-- Task objective --
Leaving the images aside, transcribe all the data below exactly.

Itemized modification records:
=== Begin Enclosure ===

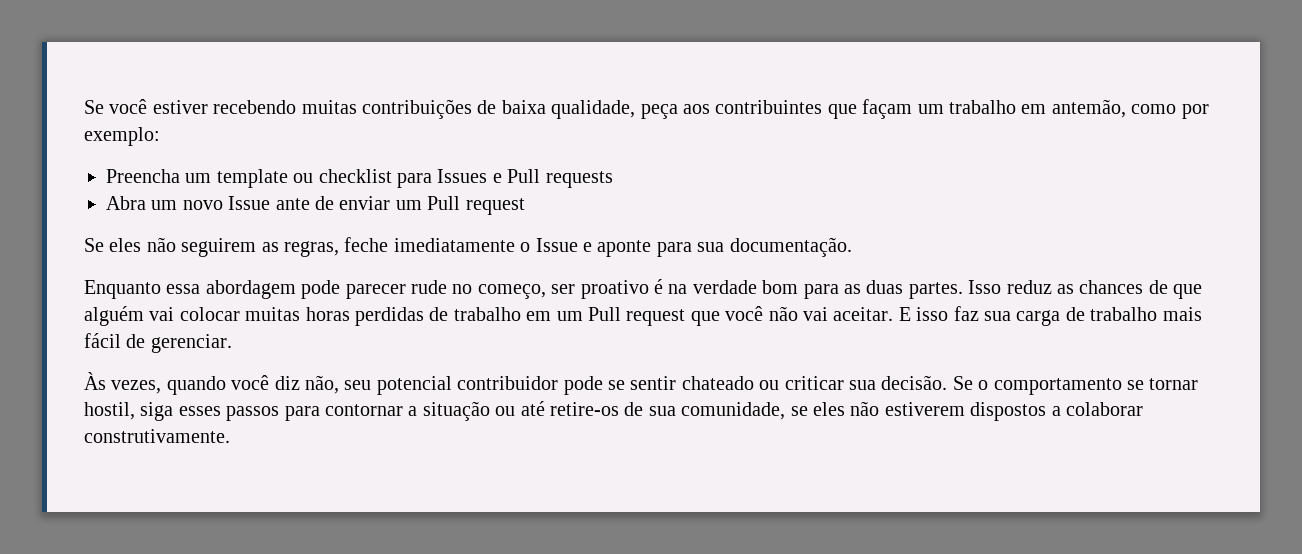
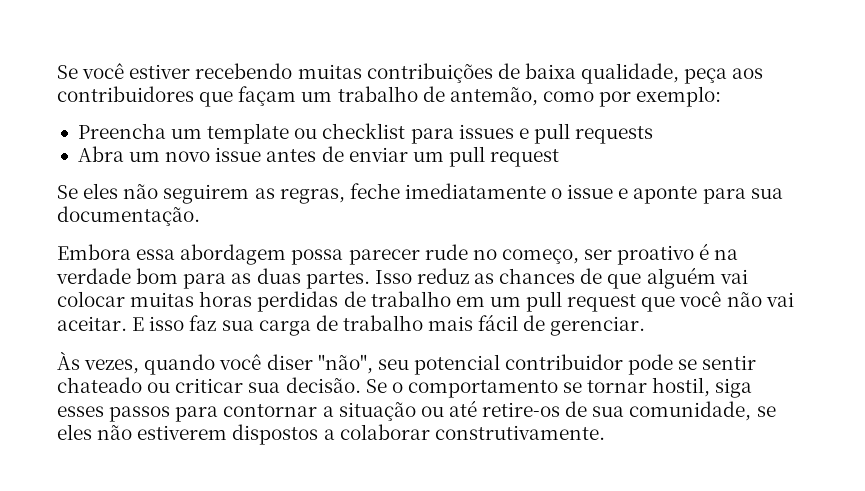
- Se você estiver recebendo muitas contribuições de baixa qualidade, peça aos contribuintes que façam um trabalho em antemão, como por exemplo:
+ Se você estiver recebendo muitas contribuições de baixa qualidade, peça aos contribuidores que façam um trabalho de antemão, como por exemplo:
- Preencha um template ou checklist para Issues e Pull requests
+ Preencha um template ou checklist para issues e pull requests
- Abra um novo Issue ante de enviar um Pull request
+ Abra um novo issue antes de enviar um pull request
- Se eles não seguirem as regras, feche imediatamente o Issue e aponte para sua documentação.
+ Se eles não seguirem as regras, feche imediatamente o issue e aponte para sua documentação.
- Enquanto essa abordagem pode parecer rude no começo, ser proativo é na verdade bom para as duas partes.
+ Embora essa abordagem possa parecer rude no começo, ser proativo é na verdade bom para as duas partes.
- Isso reduz as chances de que alguém vai colocar muitas horas perdidas de trabalho em um Pull request que você não vai aceitar.
+ Isso reduz as chances de que alguém vai colocar muitas horas perdidas de trabalho em um pull request que você não vai aceitar.
- Às vezes, quando você diz não, seu potencial contribuidor pode se sentir chateado ou criticar sua decisão.
+ Às vezes, quando você diser "não", seu potencial contribuidor pode se sentir chateado ou criticar sua decisão.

=== End Enclosure ===

-- Output for this exercise --
- Se você estiver recebendo muitas contribuições de baixa qualidade, peça aos contribuintes que façam um trabalho em antemão, como por exemplo:
+ Se você estiver recebendo muitas contribuições de baixa qualidade, peça aos contribuidores que façam um trabalho de antemão, como por exemplo:
- Preencha um template ou checklist para Issues e Pull requests
+ Preencha um template ou checklist para issues e pull requests
- Abra um novo Issue ante de enviar um Pull request
+ Abra um novo issue antes de enviar um pull request
- Se eles não seguirem as regras, feche imediatamente o Issue e aponte para sua documentação.
+ Se eles não seguirem as regras, feche imediatamente o issue e aponte para sua documentação.
- Enquanto essa abordagem pode parecer rude no começo, ser proativo é na verdade bom para as duas partes.
+ Embora essa abordagem possa parecer rude no começo, ser proativo é na verdade bom para as duas partes.
- Isso reduz as chances de que alguém vai colocar muitas horas perdidas de trabalho em um Pull request que você não vai aceitar.
+ Isso reduz as chances de que alguém vai colocar muitas horas perdidas de trabalho em um pull request que você não vai aceitar.
- Às vezes, quando você diz não, seu potencial contribuidor pode se sentir chateado ou criticar sua decisão.
+ Às vezes, quando você diser "não", seu potencial contribuidor pode se sentir chateado ou criticar sua decisão.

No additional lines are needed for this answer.